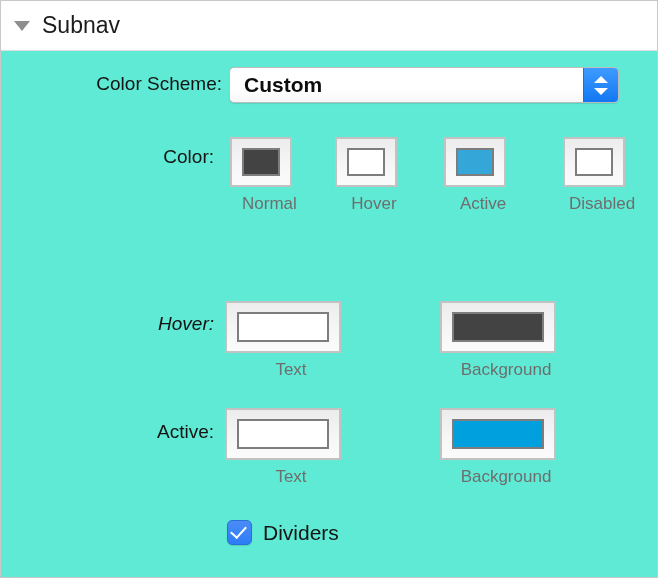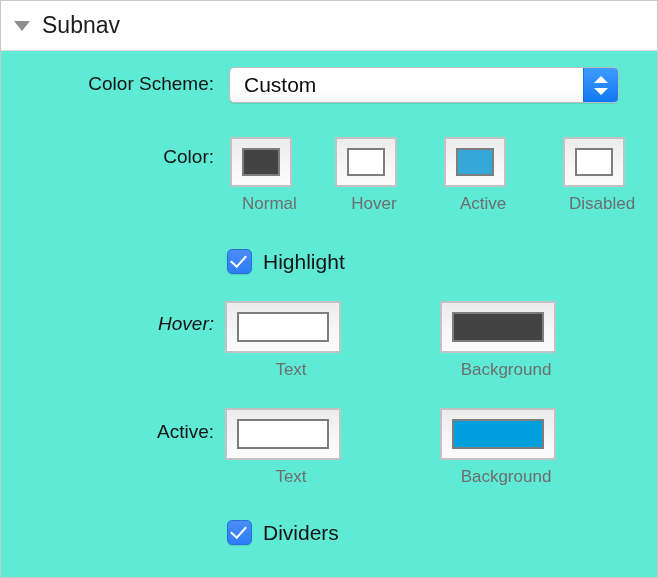"Color Scheme:" div.row { left: 0 -> 8px }
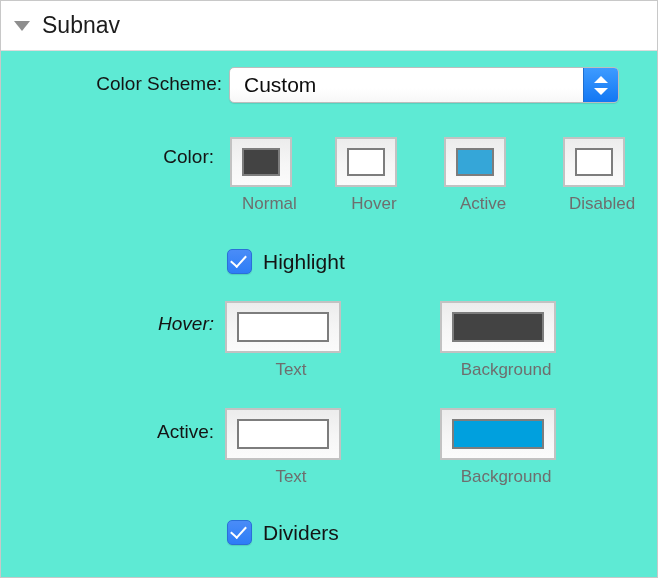"Custom" .popup-value { font-weight: none -> bold }
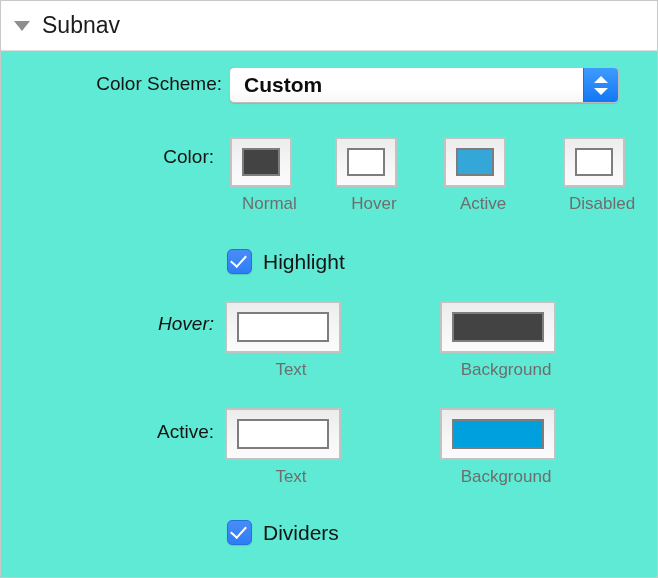"Highlight" div.checkbox-row { html: <div> <div> <div></div> </div> <div>Highlight</div> </div> -> none }
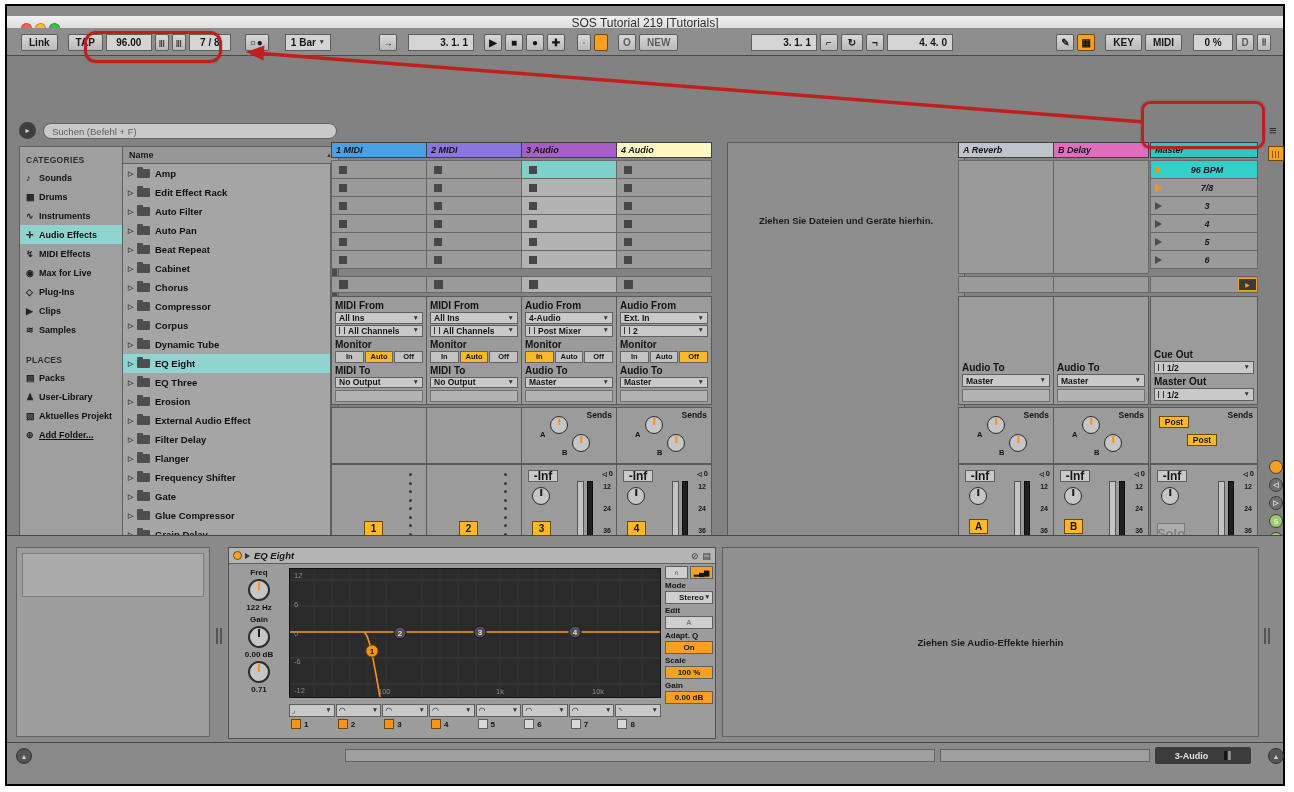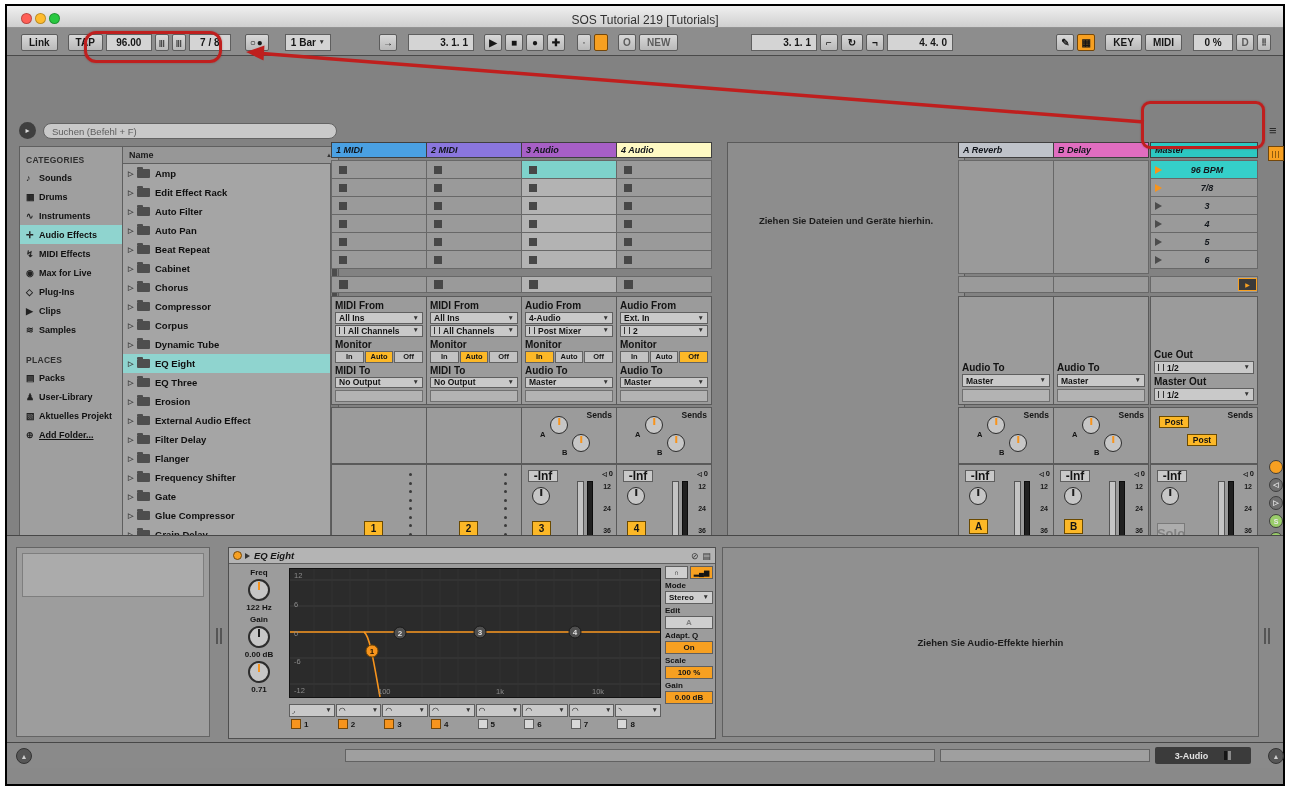"SOS Tutorial 219 [Tutorials]" .titlebar { align-items: flex-end -> flex-start; top: 6px -> 16px }
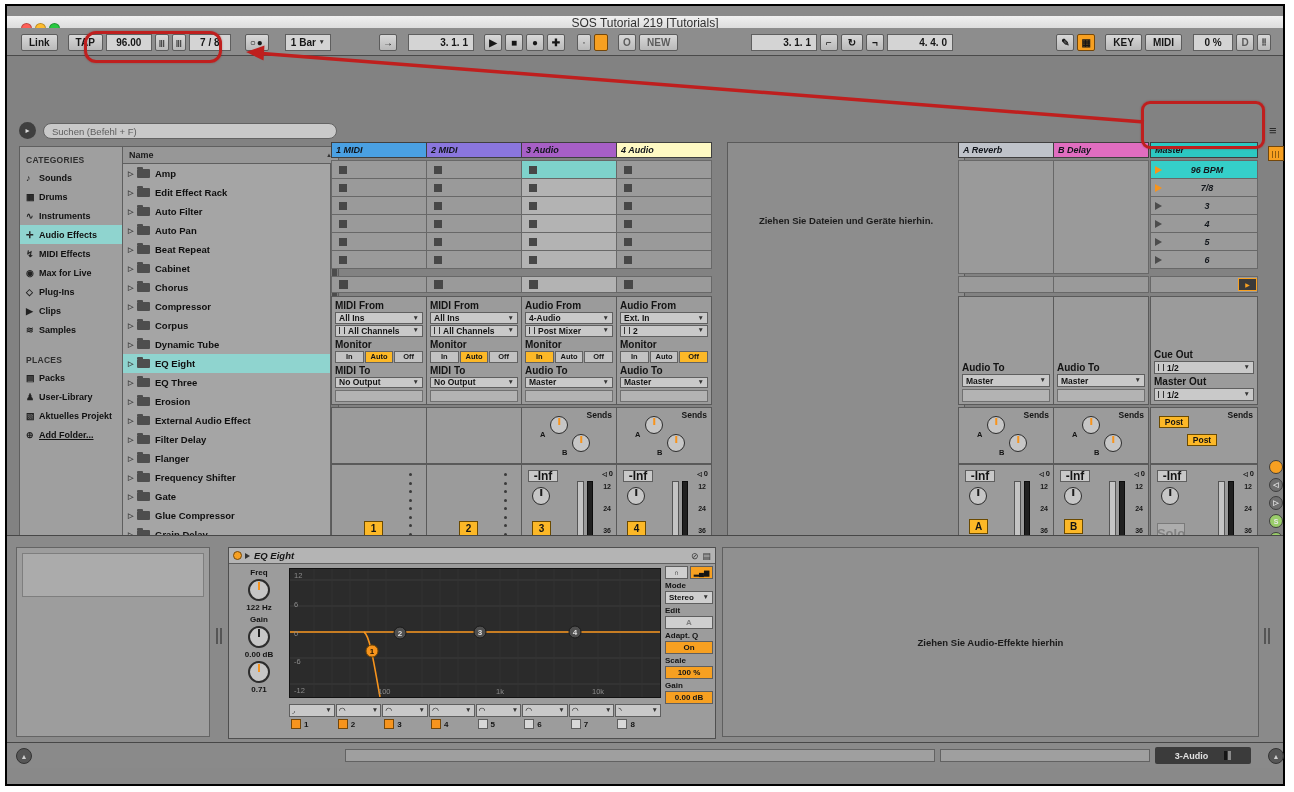"Stereo" div.sbox { padding: 0 3px -> 0 13px }
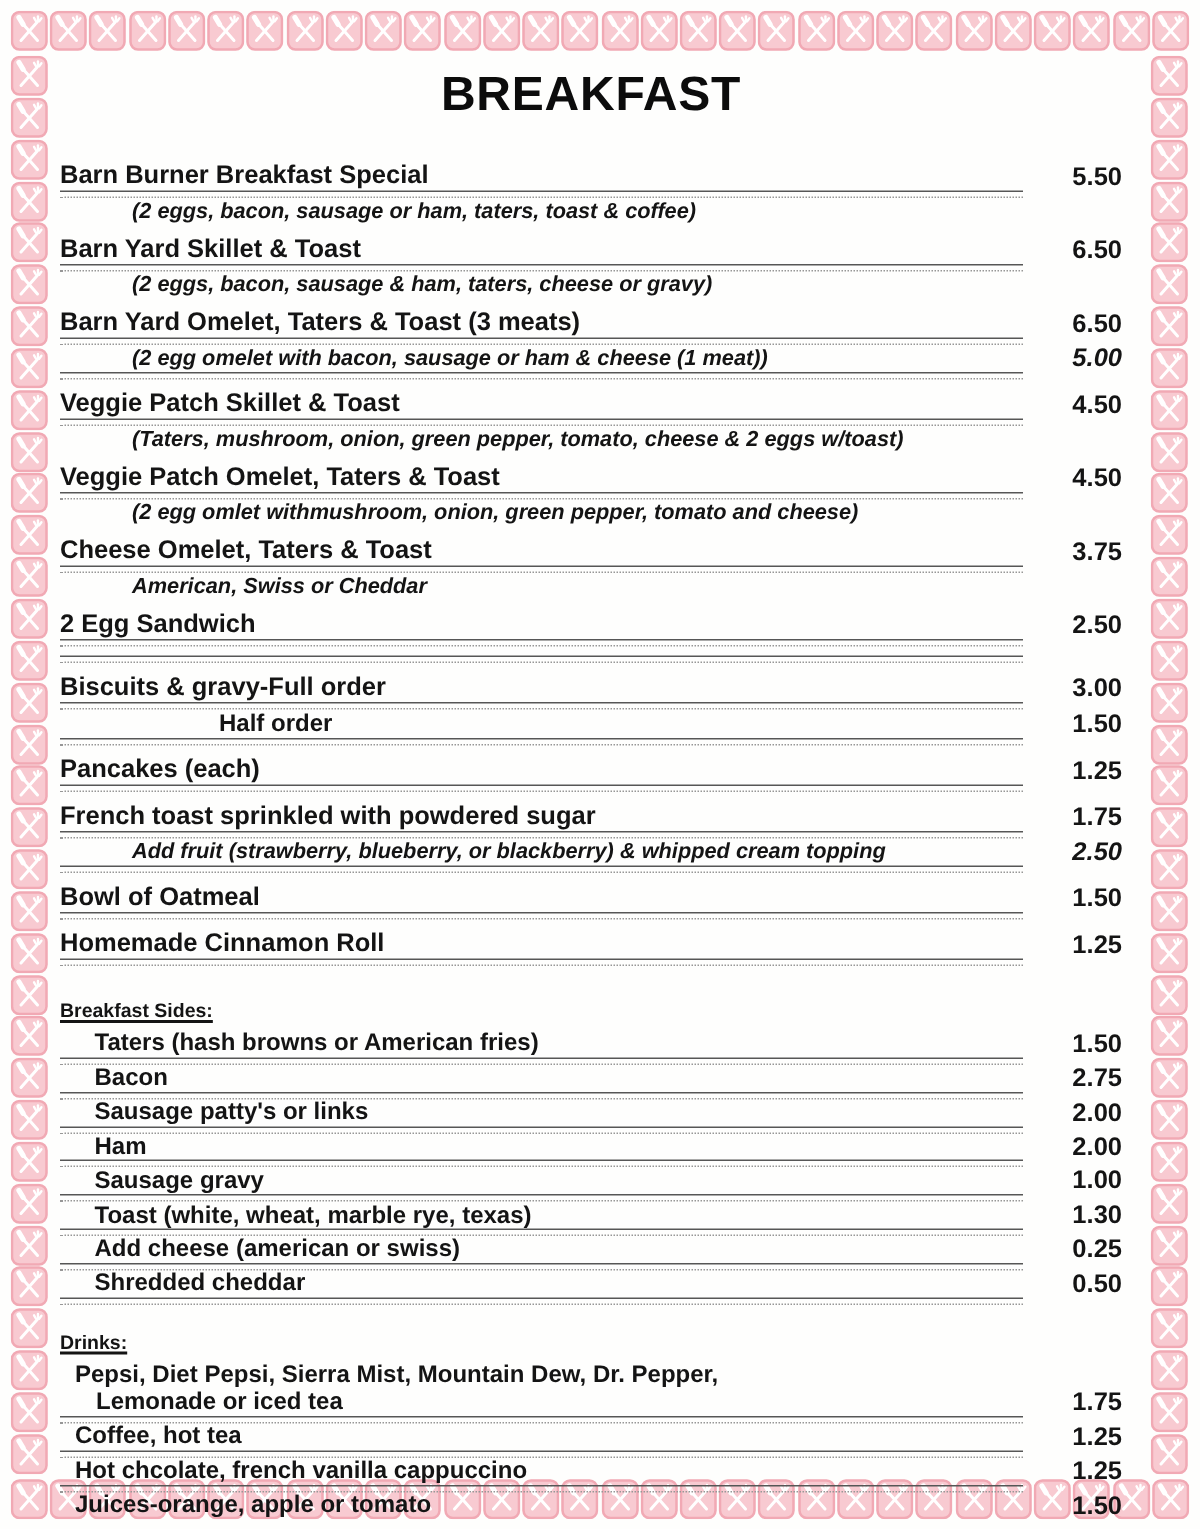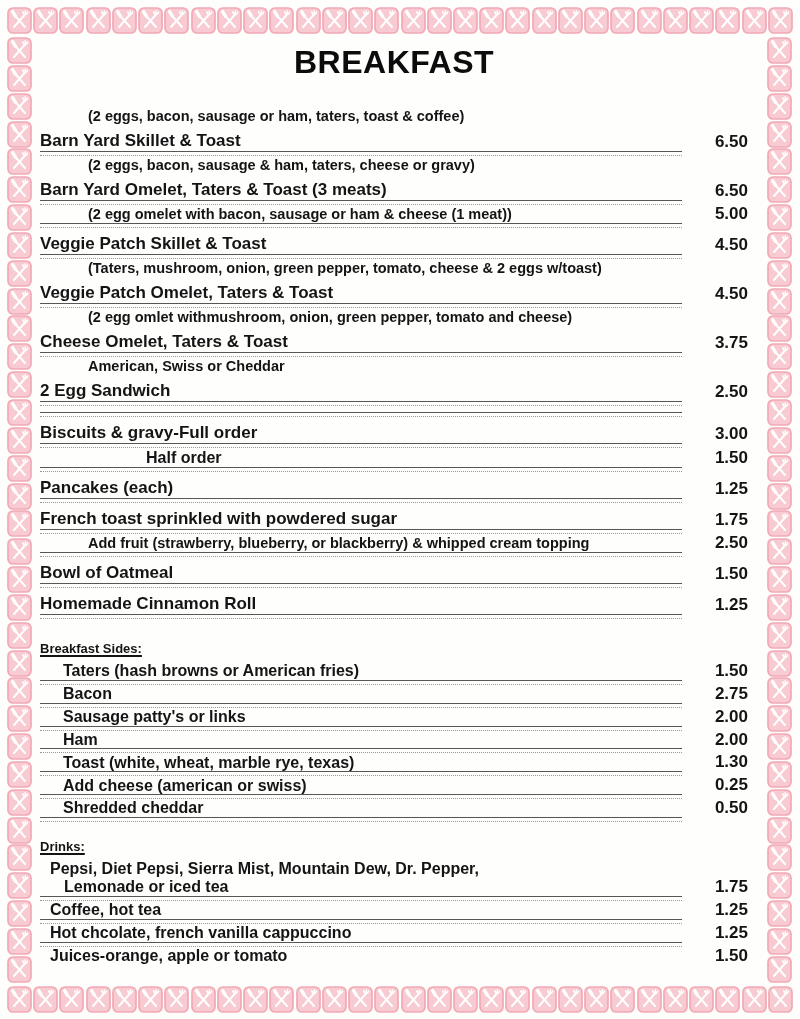"Barn Burner Breakfast Special" div.mrow { html: none -> <div> <div> <span>Barn Burner Breakfast Special</span> <span>5.50</span> </div> <div></div> </div> }
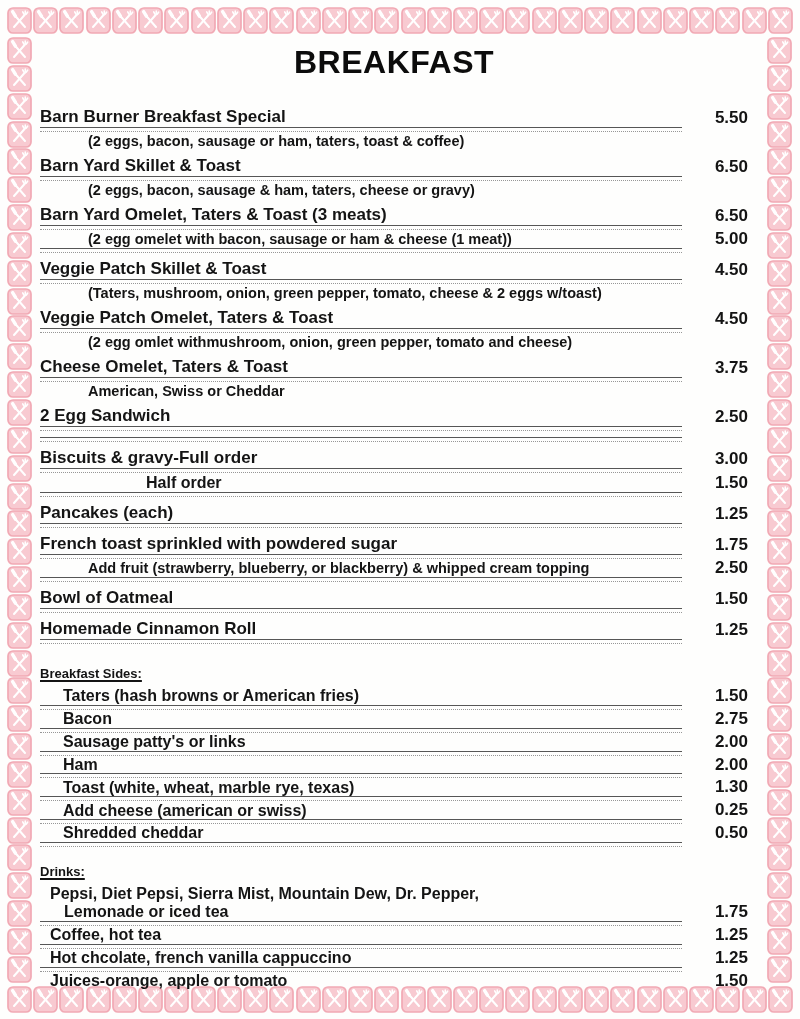"(2 eggs, bacon, sausage or" .mrow.sub { font-style: none -> italic }
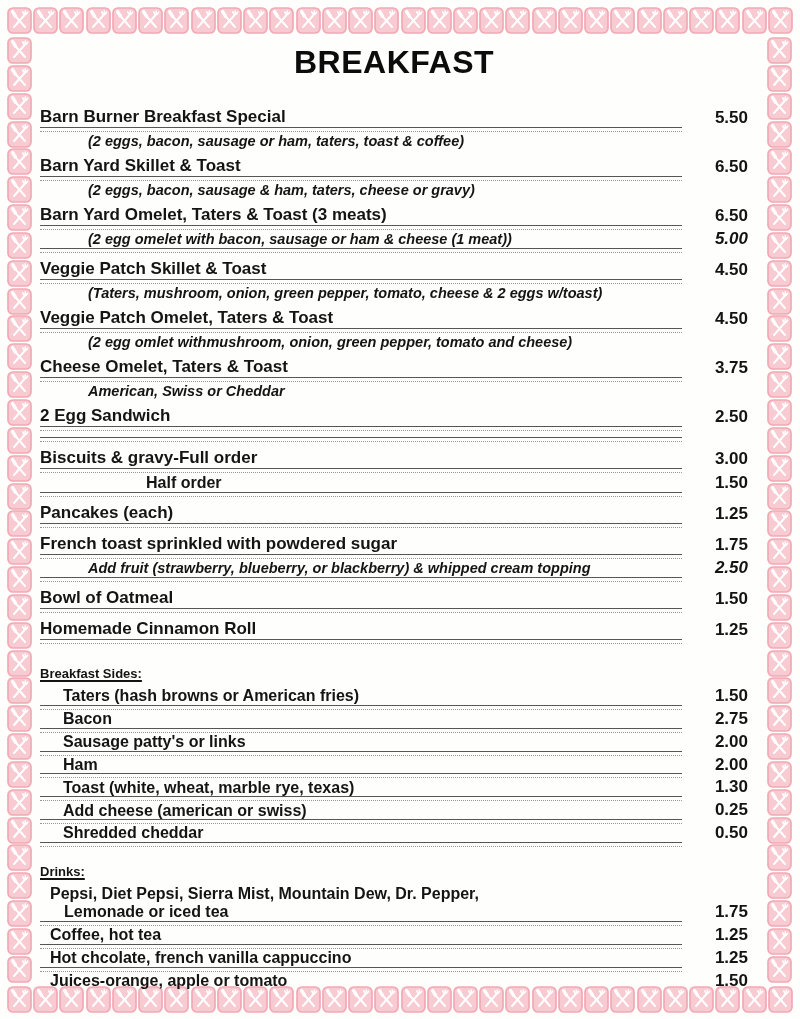"Sausage gravy" div.mrow { html: none -> <div> <div> <span>Sausage gravy</span> <span>1.00</span> </div> <div></div> </div> }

____________________

**EXERCISE REQUIREMENTS**
Copy all records exactly, no images.

**SOLUTION FOR THIS PROBLEM**
"Color Scheme:" div.row { left: 0 -> 8px }
"Custom" .popup-value { font-weight: none -> bold }
"Highlight" div.checkbox-row { html: <div> <div> <div></div> </div> <div>Highlight</div> </div> -> none }
"SOS Tutorial 219 [Tutorials]" .titlebar { align-items: flex-end -> flex-start; top: 6px -> 16px }
"Stereo" div.sbox { padding: 0 3px -> 0 13px }
"Barn Burner Breakfast Special" div.mrow { html: none -> <div> <div> <span>Barn Burner Breakfast Special</span> <span>5.50</span> </div> <div></div> </div> }
"(2 eggs, bacon, sausage or" .mrow.sub { font-style: none -> italic }
"Sausage gravy" div.mrow { html: none -> <div> <div> <span>Sausage gravy</span> <span>1.00</span> </div> <div></div> </div> }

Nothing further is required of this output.